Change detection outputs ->
━━━━━━

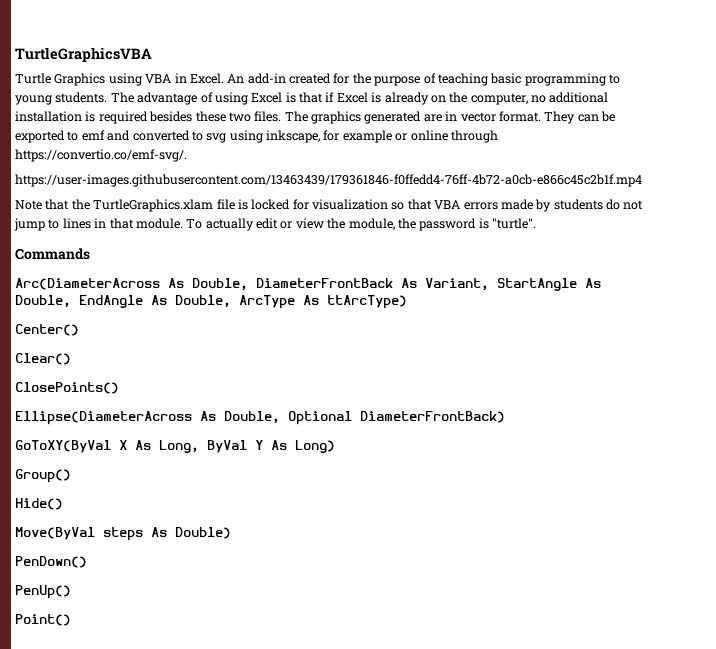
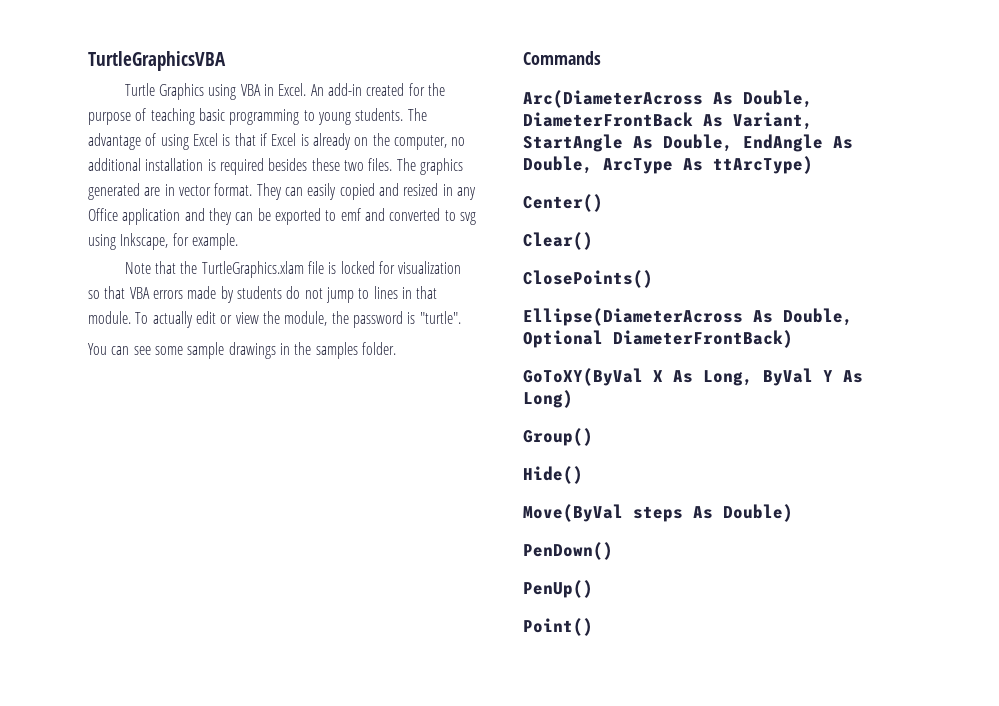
- They can be exported to emf and converted to svg using inkscape, for example or online through https://convertio.co/emf-svg/.
- https://user-images.githubusercontent.com/13463439/179361846-f0ffedd4-76ff-4b72-a0cb-e866c45c2b1f.mp4
+ They can easily copied and resized in any Office application and they can be exported to emf and converted to svg using Inkscape, for example.
+ You can see some sample drawings in the samples folder.

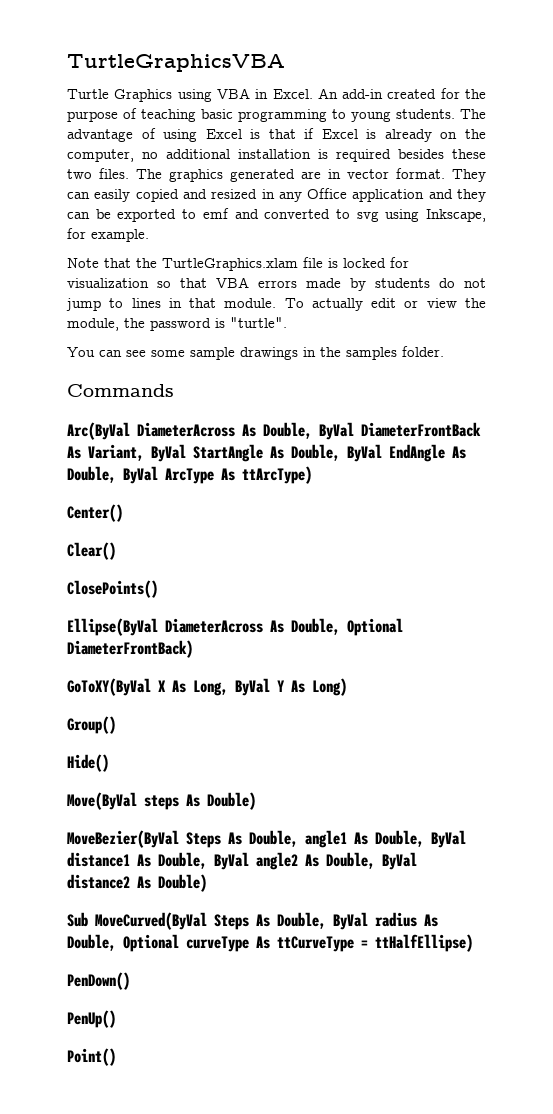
- Arc(DiameterAcross As Double, DiameterFrontBack As Variant, StartAngle As Double, EndAngle As Double, ArcType As ttArcType)
+ Arc(ByVal DiameterAcross As Double, ByVal DiameterFrontBack As Variant, ByVal StartAngle As Double, ByVal EndAngle As Double, ByVal ArcType As ttArcType)
- Ellipse(DiameterAcross As Double, Optional DiameterFrontBack)
+ Ellipse(ByVal DiameterAcross As Double, Optional DiameterFrontBack)
+ MoveBezier(ByVal Steps As Double, angle1 As Double, ByVal distance1 As Double, ByVal angle2 As Double, ByVal distance2 As Double)
+ Sub MoveCurved(ByVal Steps As Double, ByVal radius As Double, Optional curveType As ttCurveType = ttHalfEllipse)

━━━━━━

Exercise objective -> Please report all lines in the entries where "https" appears.

Your response ->
- They can be exported to emf and converted to svg using inkscape, for example or online through https://convertio.co/emf-svg/.
- https://user-images.githubusercontent.com/13463439/179361846-f0ffedd4-76ff-4b72-a0cb-e866c45c2b1f.mp4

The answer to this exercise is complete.